Something’s Berning – I
Many of my friends ‘feel the Bern’. I don’t, but I don’t think one needs to feel much in order to observe politics. I’d prefer a rational approach over an emotional one. ‘But you have been mocking Senator Sanders all that time, how is that rational?’ one might ask.
I have not so much been making fun of Sen. Sanders, rather teasing his followers with some observations of the Bernie campaign and its often non rational behavior and arguments. That wasn’t very nice and I apologised. My observations come from long distance, but they come from goodwill; I am firmly on the side of the United States of America.
I agree with many of Senator Bernard Sanders’s ideas. I consider wealth redistribution of crucial importance. All US citizens should have full access to quality education and health care. The environment should be on the very top of any political agenda. The prison industry, that racist societal control instrument, should be reorganized, actually dismantled and rebuilt. The deplorable infrastructure built up. The financial industry, the pharmaceutical industry, the weapon industry would have to be reorganized into transparency. Et cetera, et cetera.
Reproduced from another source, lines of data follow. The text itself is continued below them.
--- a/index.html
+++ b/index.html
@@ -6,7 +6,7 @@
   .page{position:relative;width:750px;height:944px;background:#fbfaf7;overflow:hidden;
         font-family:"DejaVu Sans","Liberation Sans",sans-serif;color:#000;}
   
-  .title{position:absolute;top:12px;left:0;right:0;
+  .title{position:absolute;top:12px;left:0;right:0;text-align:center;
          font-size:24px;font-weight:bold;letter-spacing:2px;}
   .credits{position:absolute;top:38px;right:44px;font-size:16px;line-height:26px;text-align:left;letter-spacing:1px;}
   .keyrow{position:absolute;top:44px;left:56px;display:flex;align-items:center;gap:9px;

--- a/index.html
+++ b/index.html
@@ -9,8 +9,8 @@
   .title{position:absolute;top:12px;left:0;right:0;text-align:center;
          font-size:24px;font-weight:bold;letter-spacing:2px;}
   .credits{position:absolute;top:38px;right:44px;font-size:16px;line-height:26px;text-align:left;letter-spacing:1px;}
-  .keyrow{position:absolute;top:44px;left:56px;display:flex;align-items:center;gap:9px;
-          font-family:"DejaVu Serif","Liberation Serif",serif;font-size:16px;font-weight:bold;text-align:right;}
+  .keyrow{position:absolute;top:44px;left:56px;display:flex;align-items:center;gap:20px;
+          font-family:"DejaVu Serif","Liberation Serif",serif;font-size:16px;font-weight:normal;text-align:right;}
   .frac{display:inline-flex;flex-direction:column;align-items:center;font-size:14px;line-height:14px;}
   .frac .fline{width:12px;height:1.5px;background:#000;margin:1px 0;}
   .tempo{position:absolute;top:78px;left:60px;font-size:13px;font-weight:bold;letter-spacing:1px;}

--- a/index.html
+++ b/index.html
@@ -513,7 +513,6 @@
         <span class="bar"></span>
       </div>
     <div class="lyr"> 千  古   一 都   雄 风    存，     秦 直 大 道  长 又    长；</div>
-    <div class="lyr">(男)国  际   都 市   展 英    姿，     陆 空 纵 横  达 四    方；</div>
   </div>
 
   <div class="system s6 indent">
And yes, the press should be held accountable as well, to maintain (or regain) a factual and critically intellectual approach of journalism. Not just the much vilified biased ‘mainstream’ but also the equally biased ‘alternative’ press. Yes, there is strong evidence of media bias (as clearly demonstrated by decisirondata.org). It’s one of the more interesting exposures that these elections have yielded. But the whine about this unfair share of corporate media attention has become another boring litany of Sanders’ social media support. By the way, I don’t underestimate the power of social media, it may well prove to be of decisive power.
I’ve been increasingly surprised how much the discourse of these elections has become a quasi religious narrative. The mass rallies, the worship, the sermon (the reverend father opening with ‘dear brothers and sisters’, not ‘comrades’), the chanting, the hypnotic repetition of dogma. The believe instead of convincing arguments. If it looks like a cult, sounds like a cult, smells like a cult... it might even be one. And the sad reality of cults is that they’re directed inwards, not open to dialogue or critique, a cozy fanatic gathering of the likeminded.